Magic Pill cover

Full Book Summary of Magic Pill by Johann Hari

By Johann Hari

Education Health & Wellness History & Culture

★ 4.2 (328 ratings)

The Extraordinary Benefits and Disturbing Risks of the New Weight-Loss Drugs

Preview

For a long time, we were told a strange modern fairy tale about fat, hunger, and willpower. The story said that if you became very overweight, it was mostly because you were weak, greedy, or lazy. It said your body was like a machine and your mind was the driver. So if you ate too much, the answer was simple. Grip the wheel harder. Show some discipline. Count your calories. Push away the plate. If you failed, that failure was supposed to tell you something shameful about who you are. This book begins by saying that story is not just cruel. It is wrong. It has trapped millions of people in misery, self hatred, and confusion. The real question is not why some people lack willpower. The real question is why so many human bodies, all over the world, have been pushed into a state where they are desperately trying to gain weight and then cling to it. Once you ask that question, the whole landscape changes. You stop staring at the individual in front of the fridge and start looking at the forces that have shaped appetite, metabolism, food, stress, sleep, movement, and the way modern life hijacks all of them. Johann Hari sets out to understand this by doing something deeply personal and very public.

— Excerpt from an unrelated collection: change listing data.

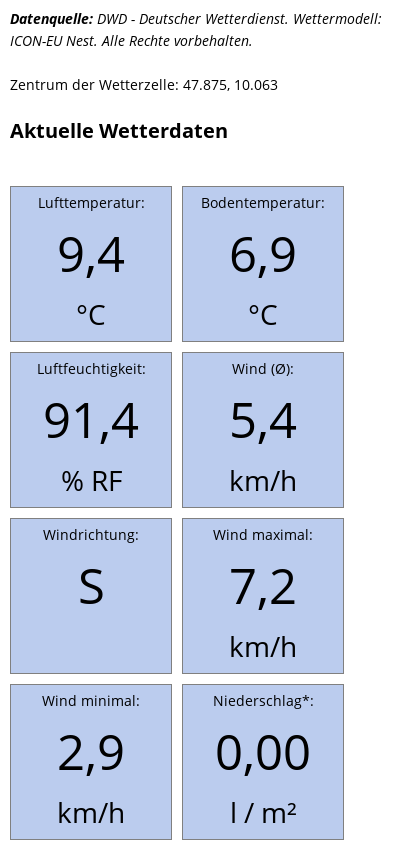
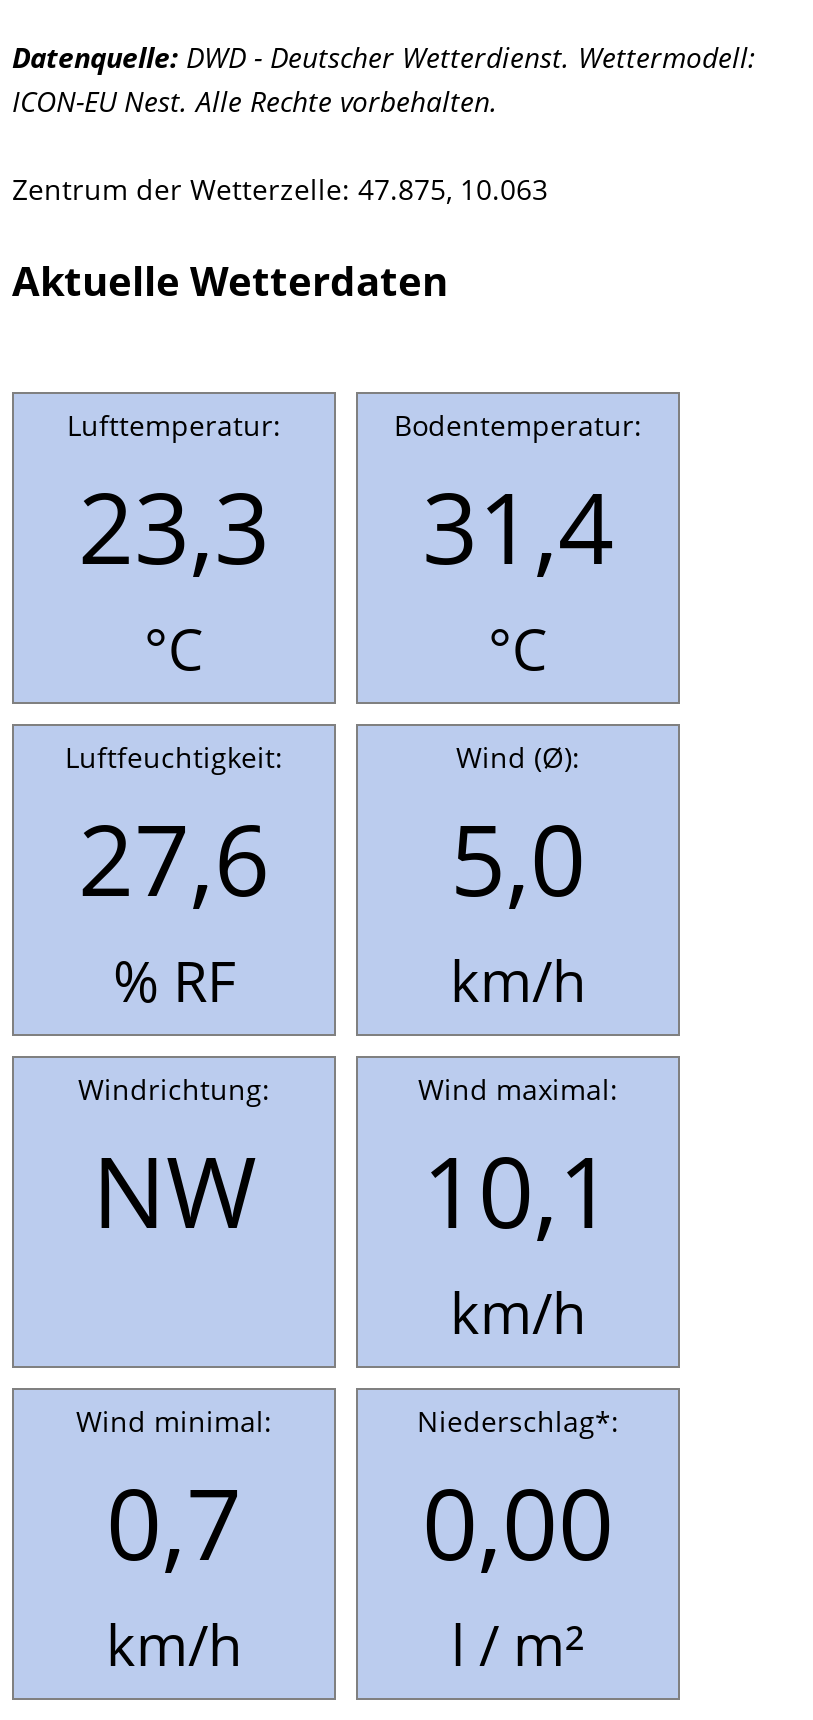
- 9,4
+ 23,3

- 6,9
+ 31,4

- 91,4
+ 27,6

- 5,4
+ 5,0

- S
+ NW

- 7,2
+ 10,1

- 2,9 0,00
+ 0,7 0,00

He looks at the explosion of the new weight loss drugs that many people are calling a miracle, a revolution, even a magic pill. He tries them himself. He watches his own body change. He feels the strange quieting of hunger. He sees how rapidly the world is reorganizing itself around these medications. But instead of stopping at a simple before and after story, he asks a bigger question. If these drugs work so well for many people, what exactly are they fixing....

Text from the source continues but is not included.